====== Given records
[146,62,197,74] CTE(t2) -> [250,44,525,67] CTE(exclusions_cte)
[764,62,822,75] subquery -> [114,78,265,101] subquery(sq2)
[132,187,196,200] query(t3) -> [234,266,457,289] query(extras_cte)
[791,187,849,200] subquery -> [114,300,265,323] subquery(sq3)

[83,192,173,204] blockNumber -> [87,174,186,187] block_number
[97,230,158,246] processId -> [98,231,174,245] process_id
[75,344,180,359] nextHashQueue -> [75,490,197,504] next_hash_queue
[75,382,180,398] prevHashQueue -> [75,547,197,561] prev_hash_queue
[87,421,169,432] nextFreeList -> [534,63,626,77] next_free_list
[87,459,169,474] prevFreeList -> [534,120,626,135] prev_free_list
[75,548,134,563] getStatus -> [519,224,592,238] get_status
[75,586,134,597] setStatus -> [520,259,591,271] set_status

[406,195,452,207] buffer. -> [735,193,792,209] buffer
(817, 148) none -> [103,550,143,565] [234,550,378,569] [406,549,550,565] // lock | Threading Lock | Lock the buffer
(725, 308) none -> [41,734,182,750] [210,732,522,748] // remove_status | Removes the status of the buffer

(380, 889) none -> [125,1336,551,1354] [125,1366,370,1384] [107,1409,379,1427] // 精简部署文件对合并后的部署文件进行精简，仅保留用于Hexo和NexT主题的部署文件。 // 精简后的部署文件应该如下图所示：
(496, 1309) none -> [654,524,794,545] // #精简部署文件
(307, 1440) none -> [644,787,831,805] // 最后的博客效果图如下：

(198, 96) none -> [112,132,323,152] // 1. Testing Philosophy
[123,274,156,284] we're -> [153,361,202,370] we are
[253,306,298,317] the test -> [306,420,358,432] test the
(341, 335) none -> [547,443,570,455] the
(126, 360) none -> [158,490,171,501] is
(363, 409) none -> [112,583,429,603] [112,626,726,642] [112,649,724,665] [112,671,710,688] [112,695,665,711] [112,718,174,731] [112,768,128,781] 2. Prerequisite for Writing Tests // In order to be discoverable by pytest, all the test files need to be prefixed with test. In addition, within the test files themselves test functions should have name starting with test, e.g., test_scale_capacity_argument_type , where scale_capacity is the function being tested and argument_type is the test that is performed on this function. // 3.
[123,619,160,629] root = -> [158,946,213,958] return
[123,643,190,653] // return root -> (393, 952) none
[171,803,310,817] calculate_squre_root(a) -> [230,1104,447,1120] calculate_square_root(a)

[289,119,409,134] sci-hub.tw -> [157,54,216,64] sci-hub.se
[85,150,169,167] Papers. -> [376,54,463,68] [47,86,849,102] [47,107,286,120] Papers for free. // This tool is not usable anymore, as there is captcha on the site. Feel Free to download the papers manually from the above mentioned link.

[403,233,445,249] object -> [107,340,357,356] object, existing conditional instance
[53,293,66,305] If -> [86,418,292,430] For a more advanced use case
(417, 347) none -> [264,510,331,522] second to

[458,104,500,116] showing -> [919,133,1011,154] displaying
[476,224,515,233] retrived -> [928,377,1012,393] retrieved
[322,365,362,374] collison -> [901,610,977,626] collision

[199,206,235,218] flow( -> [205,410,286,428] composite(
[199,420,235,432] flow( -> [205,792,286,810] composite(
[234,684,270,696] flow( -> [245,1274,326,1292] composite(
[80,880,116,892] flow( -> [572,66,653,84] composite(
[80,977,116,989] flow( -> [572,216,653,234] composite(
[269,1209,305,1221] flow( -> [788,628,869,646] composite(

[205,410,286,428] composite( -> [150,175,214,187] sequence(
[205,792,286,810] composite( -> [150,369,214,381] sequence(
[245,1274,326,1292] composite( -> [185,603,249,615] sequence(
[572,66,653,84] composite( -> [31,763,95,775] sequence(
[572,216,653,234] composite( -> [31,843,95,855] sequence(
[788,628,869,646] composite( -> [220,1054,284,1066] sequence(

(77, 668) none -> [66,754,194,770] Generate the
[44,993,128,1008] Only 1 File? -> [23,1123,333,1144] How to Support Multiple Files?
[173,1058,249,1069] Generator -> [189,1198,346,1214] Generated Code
============
#### [What you have to do]
The entries above, copied exactly, form the whole answer.

#### [Task result]
[146,62,197,74] CTE(t2) -> [250,44,525,67] CTE(exclusions_cte)
[764,62,822,75] subquery -> [114,78,265,101] subquery(sq2)
[132,187,196,200] query(t3) -> [234,266,457,289] query(extras_cte)
[791,187,849,200] subquery -> [114,300,265,323] subquery(sq3)

[83,192,173,204] blockNumber -> [87,174,186,187] block_number
[97,230,158,246] processId -> [98,231,174,245] process_id
[75,344,180,359] nextHashQueue -> [75,490,197,504] next_hash_queue
[75,382,180,398] prevHashQueue -> [75,547,197,561] prev_hash_queue
[87,421,169,432] nextFreeList -> [534,63,626,77] next_free_list
[87,459,169,474] prevFreeList -> [534,120,626,135] prev_free_list
[75,548,134,563] getStatus -> [519,224,592,238] get_status
[75,586,134,597] setStatus -> [520,259,591,271] set_status

[406,195,452,207] buffer. -> [735,193,792,209] buffer
(817, 148) none -> [103,550,143,565] [234,550,378,569] [406,549,550,565] // lock | Threading Lock | Lock the buffer
(725, 308) none -> [41,734,182,750] [210,732,522,748] // remove_status | Removes the status of the buffer

(380, 889) none -> [125,1336,551,1354] [125,1366,370,1384] [107,1409,379,1427] // 精简部署文件对合并后的部署文件进行精简，仅保留用于Hexo和NexT主题的部署文件。 // 精简后的部署文件应该如下图所示：
(496, 1309) none -> [654,524,794,545] // #精简部署文件
(307, 1440) none -> [644,787,831,805] // 最后的博客效果图如下：

(198, 96) none -> [112,132,323,152] // 1. Testing Philosophy
[123,274,156,284] we're -> [153,361,202,370] we are
[253,306,298,317] the test -> [306,420,358,432] test the
(341, 335) none -> [547,443,570,455] the
(126, 360) none -> [158,490,171,501] is
(363, 409) none -> [112,583,429,603] [112,626,726,642] [112,649,724,665] [112,671,710,688] [112,695,665,711] [112,718,174,731] [112,768,128,781] 2. Prerequisite for Writing Tests // In order to be discoverable by pytest, all the test files need to be prefixed with test. In addition, within the test files themselves test functions should have name starting with test, e.g., test_scale_capacity_argument_type , where scale_capacity is the function being tested and argument_type is the test that is performed on this function. // 3.
[123,619,160,629] root = -> [158,946,213,958] return
[123,643,190,653] // return root -> (393, 952) none
[171,803,310,817] calculate_squre_root(a) -> [230,1104,447,1120] calculate_square_root(a)

[289,119,409,134] sci-hub.tw -> [157,54,216,64] sci-hub.se
[85,150,169,167] Papers. -> [376,54,463,68] [47,86,849,102] [47,107,286,120] Papers for free. // This tool is not usable anymore, as there is captcha on the site. Feel Free to download the papers manually from the above mentioned link.

[403,233,445,249] object -> [107,340,357,356] object, existing conditional instance
[53,293,66,305] If -> [86,418,292,430] For a more advanced use case
(417, 347) none -> [264,510,331,522] second to

[458,104,500,116] showing -> [919,133,1011,154] displaying
[476,224,515,233] retrived -> [928,377,1012,393] retrieved
[322,365,362,374] collison -> [901,610,977,626] collision

[199,206,235,218] flow( -> [205,410,286,428] composite(
[199,420,235,432] flow( -> [205,792,286,810] composite(
[234,684,270,696] flow( -> [245,1274,326,1292] composite(
[80,880,116,892] flow( -> [572,66,653,84] composite(
[80,977,116,989] flow( -> [572,216,653,234] composite(
[269,1209,305,1221] flow( -> [788,628,869,646] composite(

[205,410,286,428] composite( -> [150,175,214,187] sequence(
[205,792,286,810] composite( -> [150,369,214,381] sequence(
[245,1274,326,1292] composite( -> [185,603,249,615] sequence(
[572,66,653,84] composite( -> [31,763,95,775] sequence(
[572,216,653,234] composite( -> [31,843,95,855] sequence(
[788,628,869,646] composite( -> [220,1054,284,1066] sequence(

(77, 668) none -> [66,754,194,770] Generate the
[44,993,128,1008] Only 1 File? -> [23,1123,333,1144] How to Support Multiple Files?
[173,1058,249,1069] Generator -> [189,1198,346,1214] Generated Code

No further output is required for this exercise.